- [DATA SHOWN]:
····················
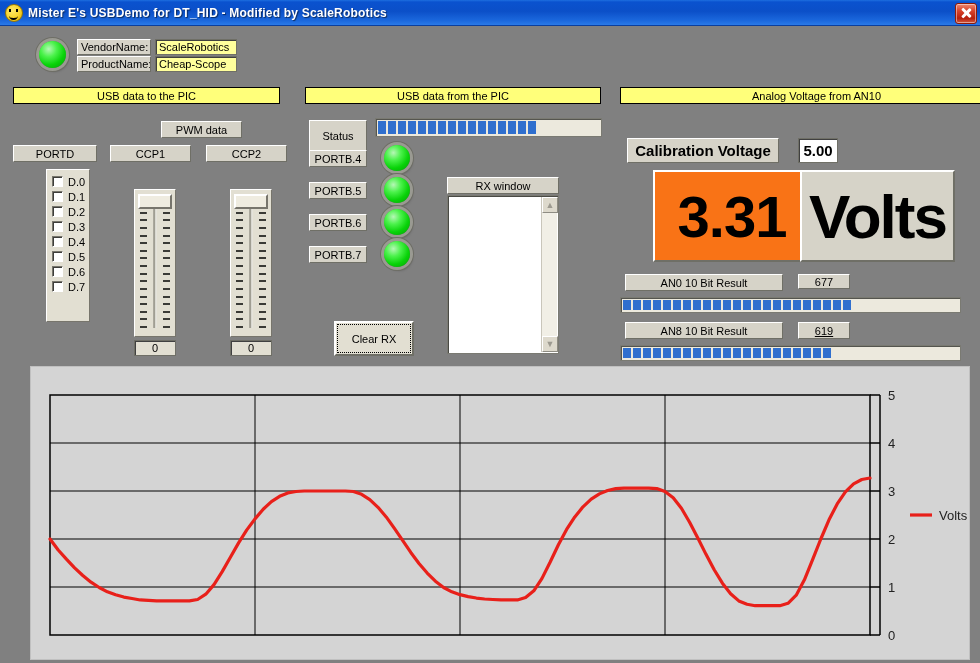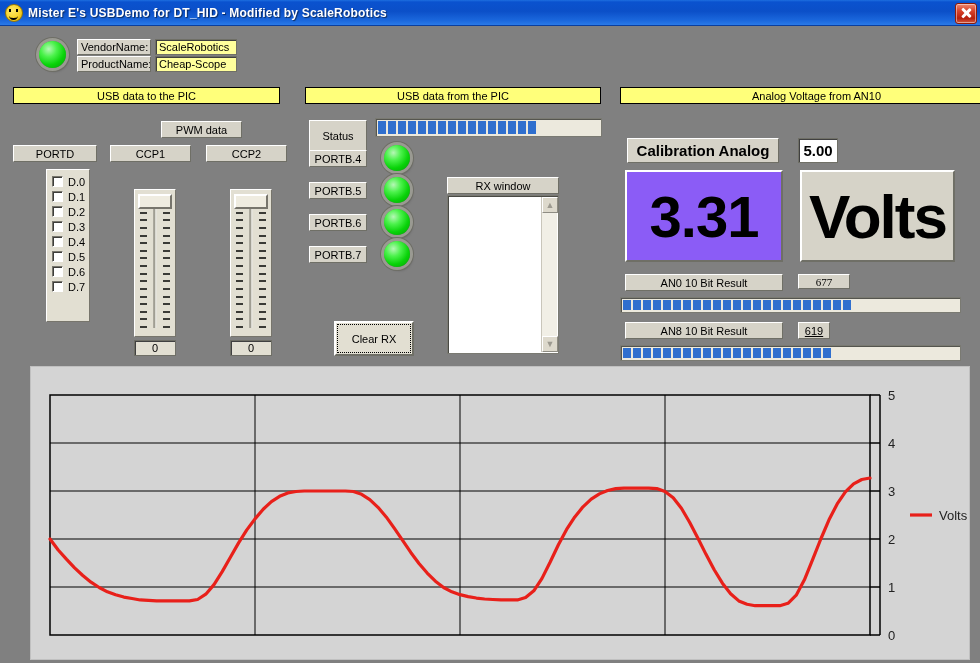"Calibration Analog" div.lbl3d { text: Analog -> Voltage }
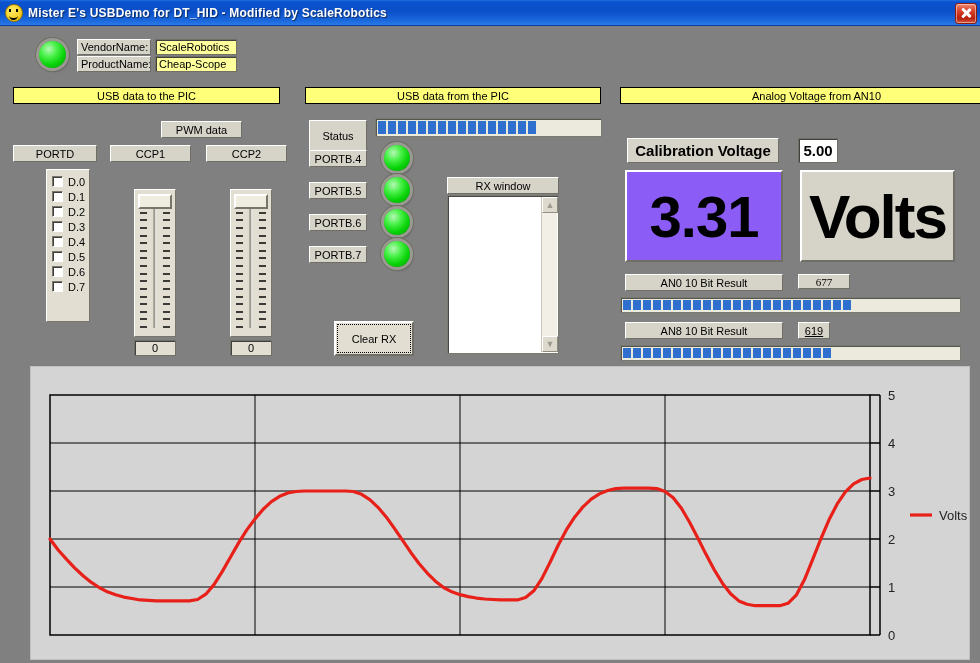"3.31" .bigval { background: #8b5cf6 -> #f97316; margin-left: none -> 28px }
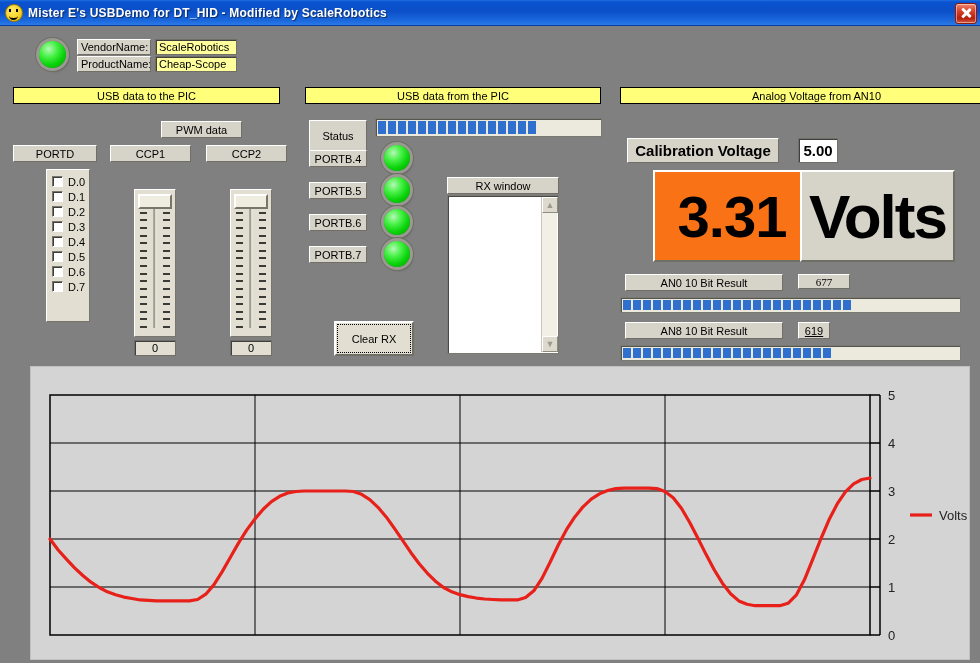"677" div.lbl3d { font-family: Liberation Serif, serif -> none }
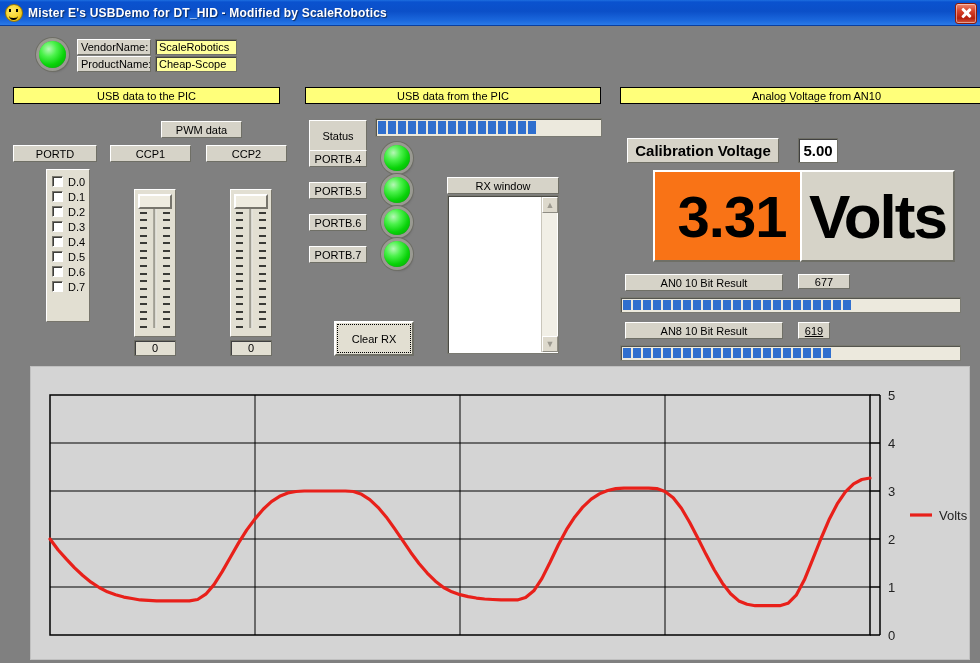"619" div.lbl3d { width: 32px -> 52px }
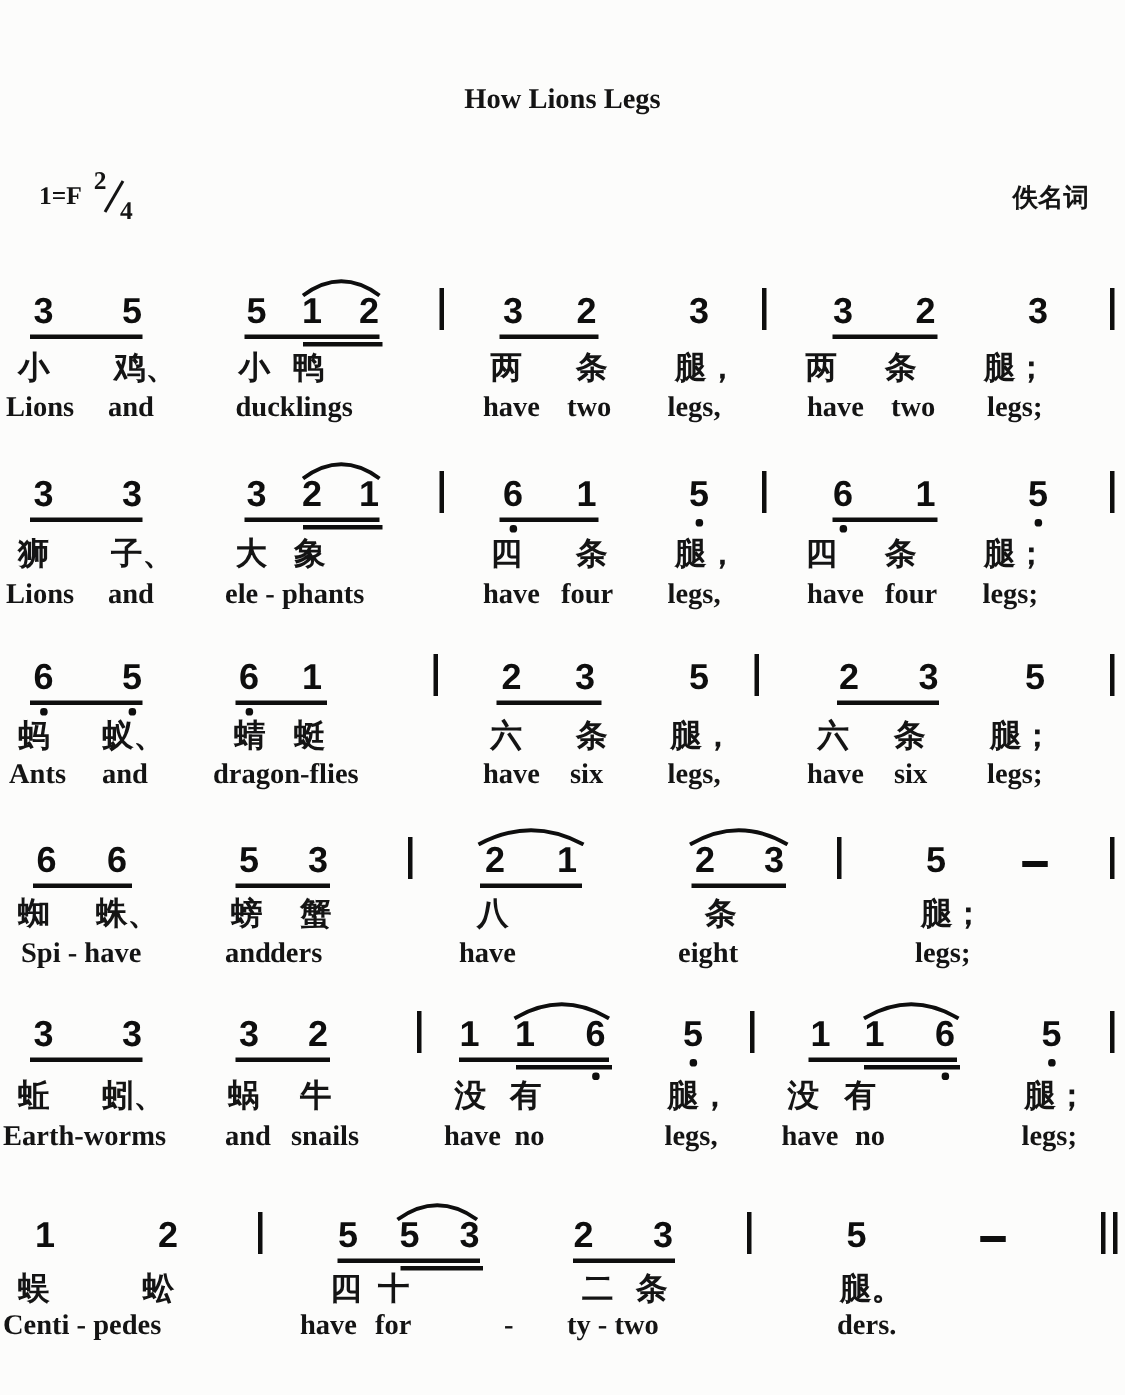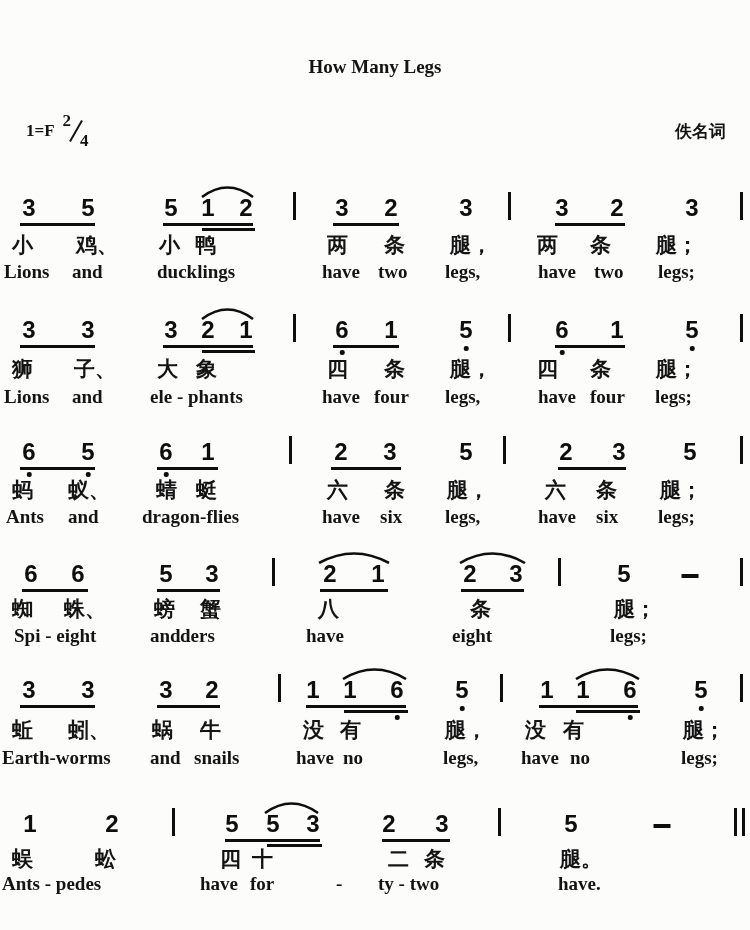"How Many Legs" div.subtitle { text: Many -> Lions }
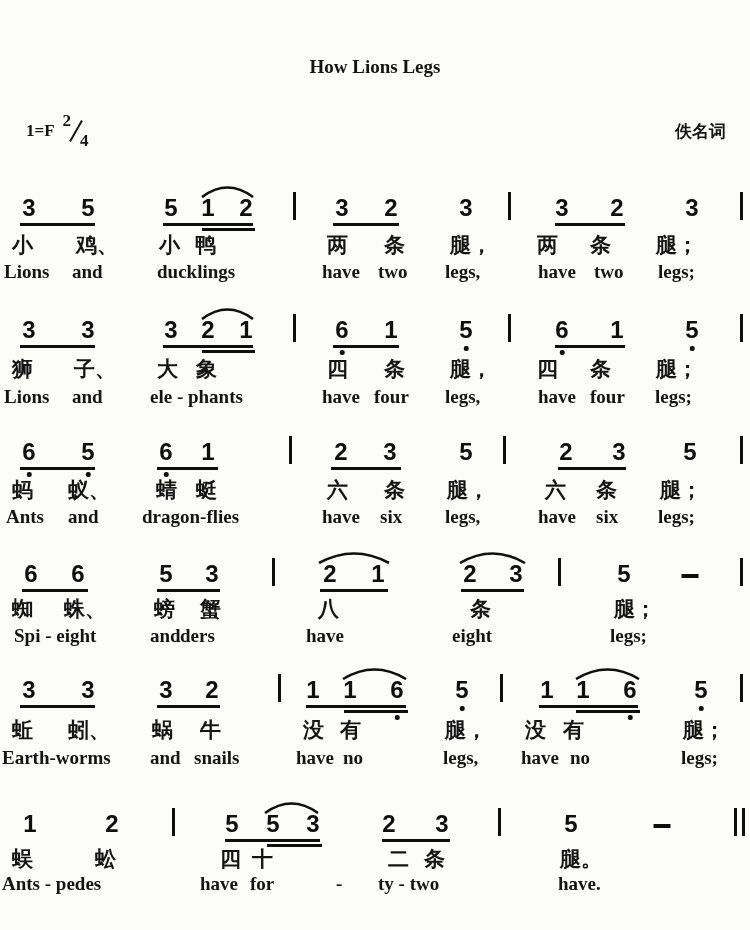"Spi - eight" div.en { text: eight -> have }
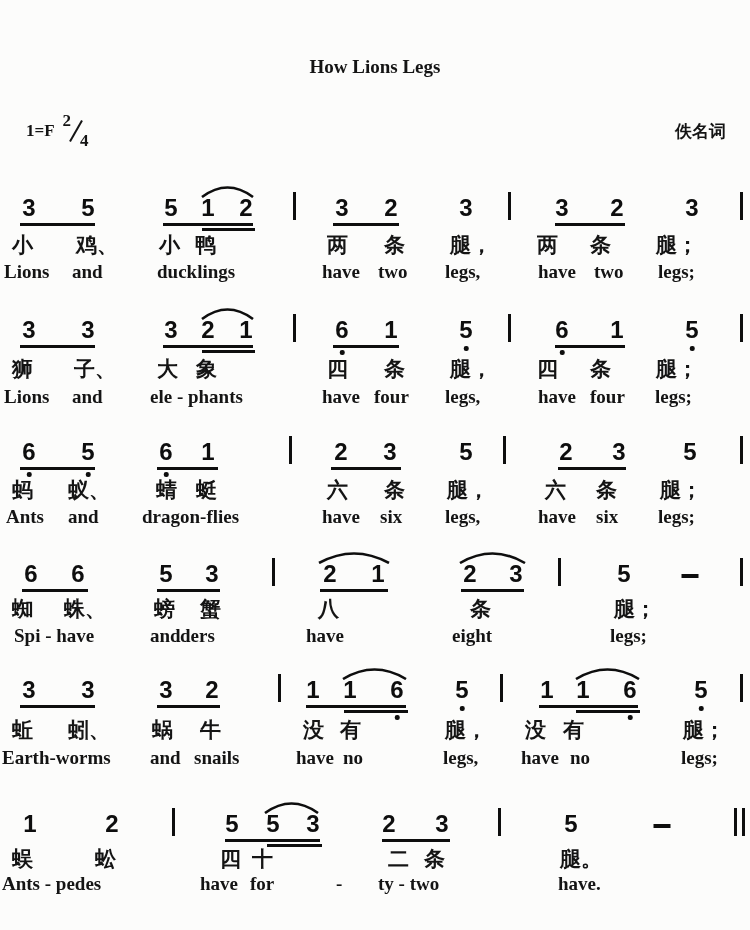"Ants - pedes" div.en { text: Ants -> Centi }
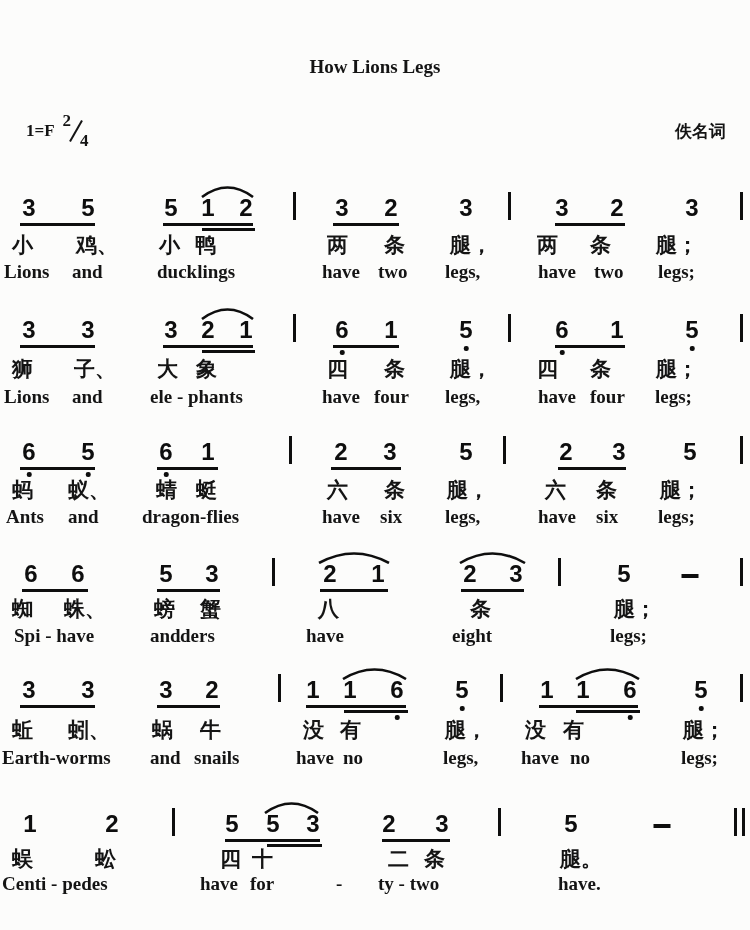"have." div.en { text: have -> ders }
····················
- [REQUIREMENT]: With pictures left out, repeat exactly the lines from the one containing "text: Ants ->" through the last line of the data above, inclusive, and nothing else.

- [EXERCISE ANSWER]:
"Ants - pedes" div.en { text: Ants -> Centi }
"have." div.en { text: have -> ders }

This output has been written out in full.